Even Pay By Touch's critics concede that using fingerprints, instead of other biometric readings, was a wise choice.

Retinal scans, which examine the pattern of blood vessels inside the eye, have largely proven not to be very useful, say biometrics experts. Face scans, voice prints and hand telemetry have all had varying levels of success, but none to the level that fingerprint scans have.

Iris scans, which memorize the colored part of each person's eye, look promising, but that field hasn't been explored enough yet to base an industry on.

Fingerprint scanning has so far proven the most accurate. That's been enough for the stores and customers who tout Pay By Touch's convenience, reliability and security.

Since High Tech Burrito enrolled with Pay By Touch in 2002 as one of its first retail clients, more than 2,000 other retailers have joined up, and 2.4 million shoppers have given Pay By Touch "the finger," as it were.

The number of Pay By Touch consumer users expands by tens of thousands each month, Morris said. He added that the service has also proven surprising popular with people on welfare, who no longer have to whip out an embarrassingly noticeable card to pay for their groceries.

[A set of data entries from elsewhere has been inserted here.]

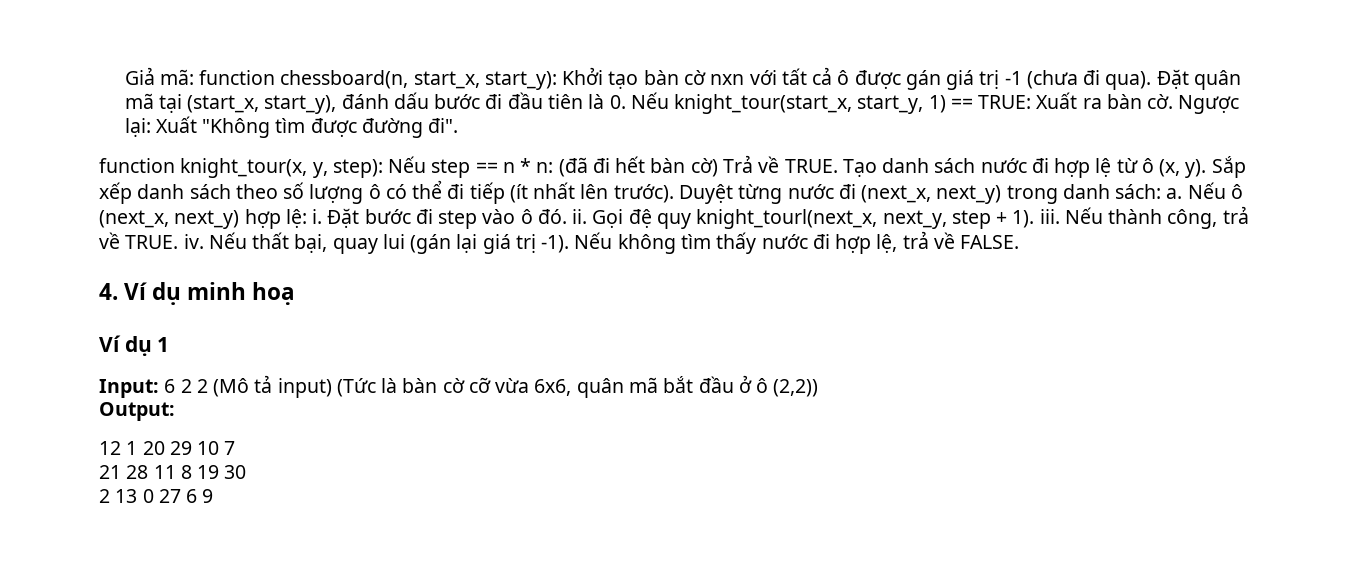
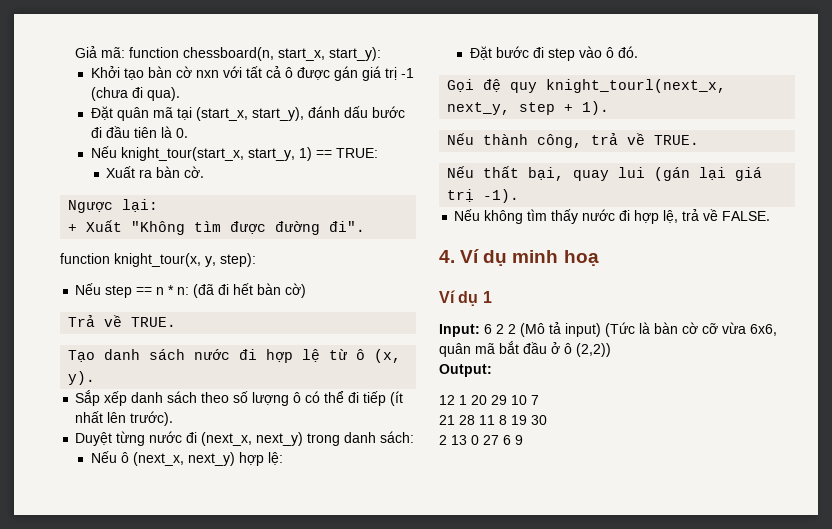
- Giả mã: function chessboard(n, start_x, start_y): Khởi tạo bàn cờ nxn với tất cả ô được gán giá trị -1 (chưa đi qua). Đặt quân mã tại (start_x, start_y), đánh dấu bước đi đầu tiên là 0. Nếu knight_tour(start_x, start_y, 1) == TRUE: Xuất ra bàn cờ. Ngược lại: Xuất "Không tìm được đường đi".
+ Giả mã: function chessboard(n, start_x, start_y):
+ Khởi tạo bàn cờ nxn với tất cả ô được gán giá trị -1 (chưa đi qua).
+ Đặt quân mã tại (start_x, start_y), đánh dấu bước đi đầu tiên là 0.
+ Nếu knight_tour(start_x, start_y, 1) == TRUE:
+ Xuất ra bàn cờ.
+ Ngược lại:
+ + Xuất "Không tìm được đường đi".
- function knight_tour(x, y, step): Nếu step == n * n:
+ function knight_tour(x, y, step):
+ Nếu step == n * n:
- (đã đi hết bàn cờ) Trả về TRUE. Tạo danh sách nước đi hợp lệ từ ô (x, y). Sắp xếp danh sách theo số lượng ô có thể đi tiếp (ít nhất lên trước). Duyệt từng nước đi (next_x, next_y) trong danh sách: a. Nếu ô (next_x, next_y) hợp lệ: i. Đặt bước đi step vào ô đó. ii. Gọi đệ quy knight_tourl(next_x, next_y, step + 1). iii. Nếu thành công, trả về TRUE. iv. Nếu thất bại, quay lui (gán lại giá trị -1). Nếu không tìm thấy nước đi hợp lệ, trả về FALSE.
+ (đã đi hết bàn cờ)
+ Trả về TRUE.
+ Tạo danh sách nước đi hợp lệ từ ô (x, y).
+ Sắp xếp danh sách theo số lượng ô có thể đi tiếp (ít nhất lên trước).
+ Duyệt từng nước đi (next_x, next_y) trong danh sách:
+ Nếu ô (next_x, next_y) hợp lệ:
+ Đặt bước đi step vào ô đó.
+ Gọi đệ quy knight_tourl(next_x, next_y, step + 1).
+ Nếu thành công, trả về TRUE.
+ Nếu thất bại, quay lui (gán lại giá trị -1).
+ Nếu không tìm thấy nước đi hợp lệ, trả về FALSE.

Pay By Touch is also trying to expand into new marketplaces. One potential client is an association of physicians in a "mid- to large-sized" city, according to Morris. Pay By Touch would allow the patients to register basic medical information — such as allergies, medical history, family histories of heart disease, and so on — in the company's database so that it would be in a "digital wallet" instead of in, as Morris put it, "a manila folder where who knows who can see it?"

They are also expanding globally, with installations in the UK, and trials in France and South America.